# Really cheap paint booth



## placitassteam (Jan 2, 2008)

I got tired of waiting for warm weather so I could paint outside and don't like breathing all that nasty stuff whe I paint indoors so today I built myself a paint booth. here is what it looks like.









I used a big cardboard box and added a floor and a turntable both of 1/4 inch plywood.










For the exhaust I used a leaf blower/vacuum with a speed controller and vent for a clothes drier.
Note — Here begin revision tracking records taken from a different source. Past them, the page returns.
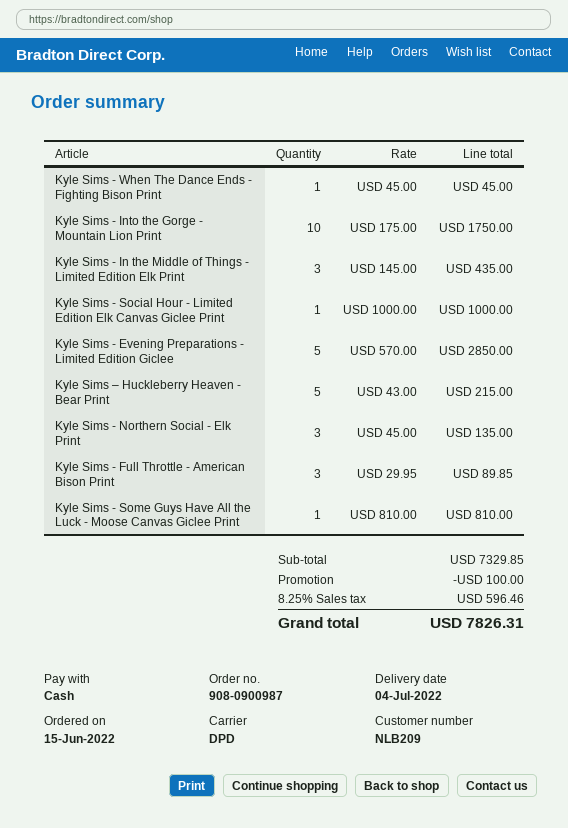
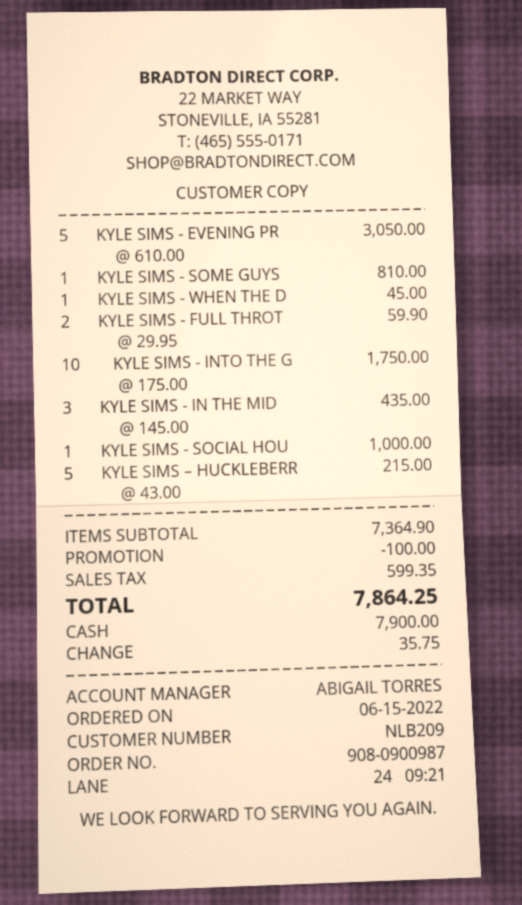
Kyle Sims - Evening Preparations - Limited Edition Giclee: 5 x 570.00 = 2850.00 -> 5 x 610.00 = 3050.00
Kyle Sims - Northern Social - Elk Print: 3 x 45.00 = 135.00 -> none
Kyle Sims - Full Throttle - American Bison Print: 3 x 29.95 = 89.85 -> 2 x 29.95 = 59.90
subtotal: 7329.85 -> 7364.90
tax: 596.46 -> 599.35
total: 7826.31 -> 7864.25

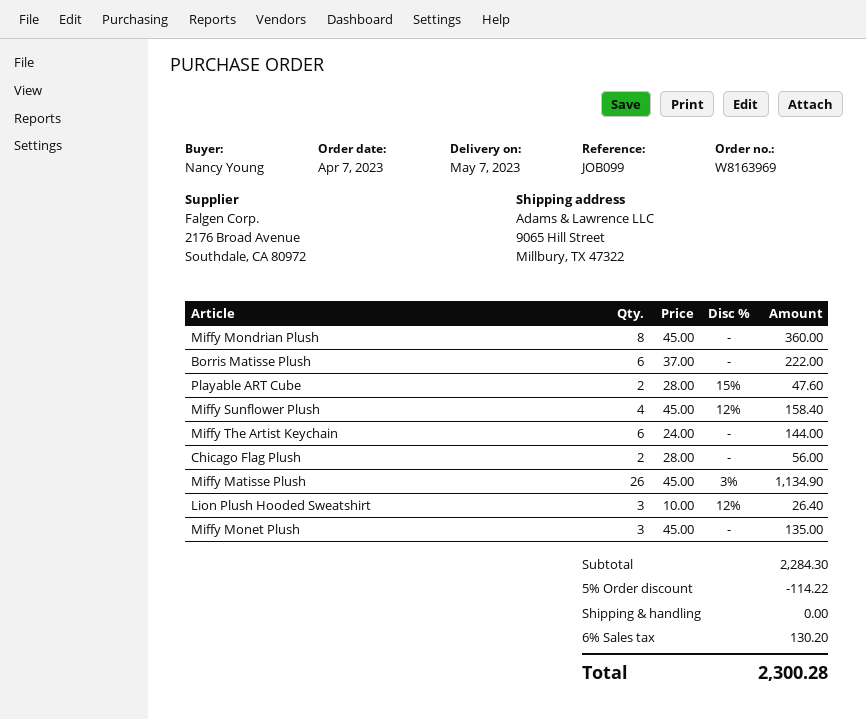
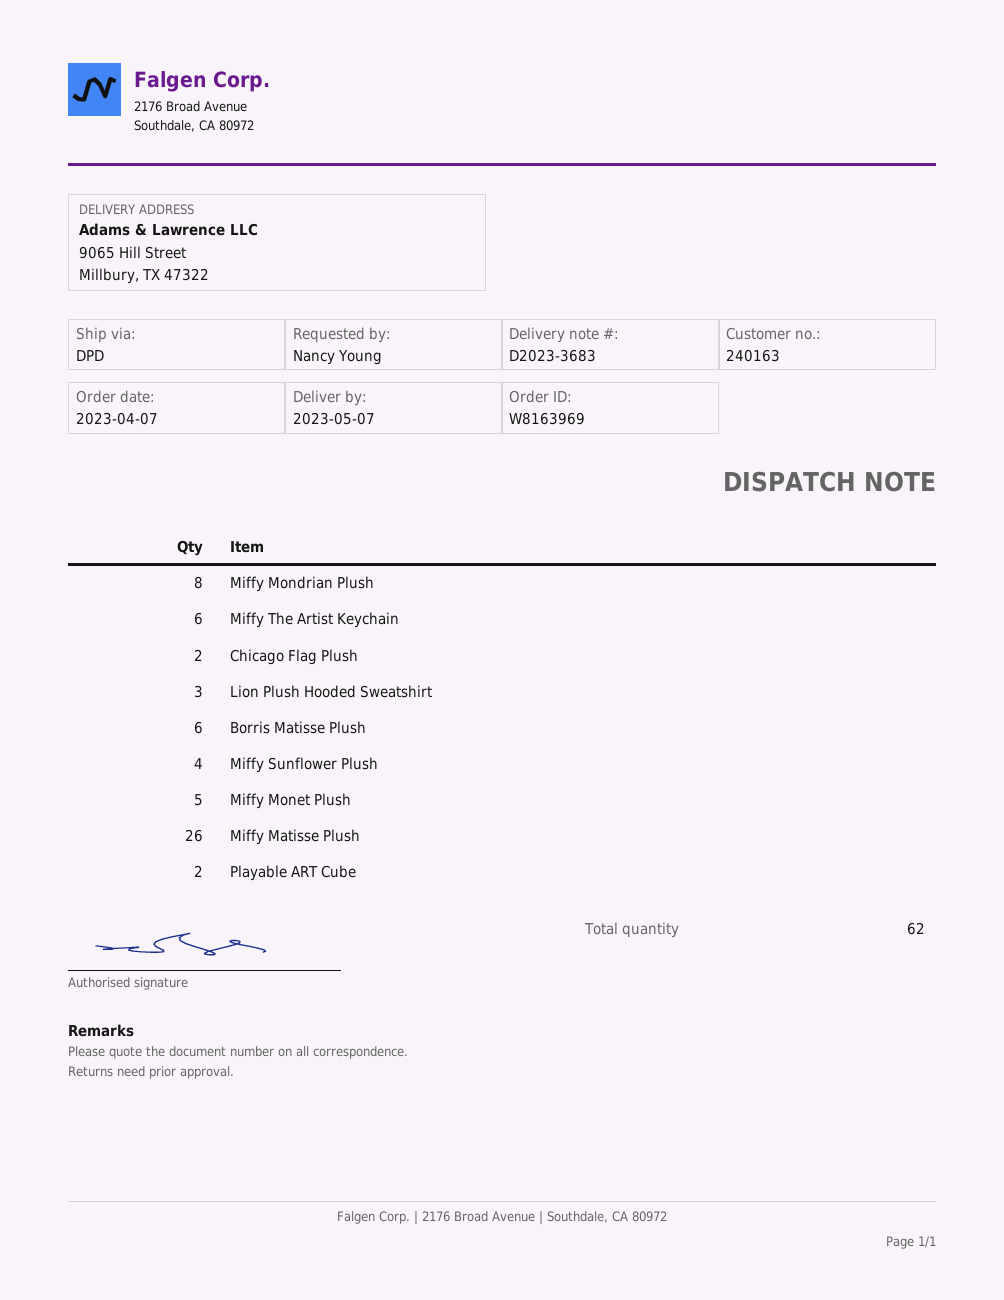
Miffy Monet Plush: 3 -> 5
The floor sits on wood strips which raise it above the bottom of the cardboard box. There is a 2 inch gap a the back of the box for the air to flow under to the exhaust. 










This picture is the exhaust connection on the bottom of the box.









I made a baffle to go under the garage door so the vent can go outside without letting in too much outside air. The leaf blower sits outside the door and is controlled by the speed controller.










If you allready have a leaf blower this can be a very cheap prodject. I didn't but the one I used was only $60 at Home Depot. The speed controler was $20 at Harbor Freight and the drier vent $20 also at Home Depot. The wood was scraps I had laying around. I used it to do some painting and it works very well.


----------



## Bob Rich (Jan 4, 2008)

Winn, 
I like your idea, although I have one question. Have you considered a possible fire hazard with this design? I have seen several different discussions on paint booths that made reference to spark-less blowers or something to that effect. I have a leaf blower/vacuum that is an earlier model of the one you used. I think it has a plastic impeller. Is that enough to qualify as spark-less? If so I would build a similar setup myself.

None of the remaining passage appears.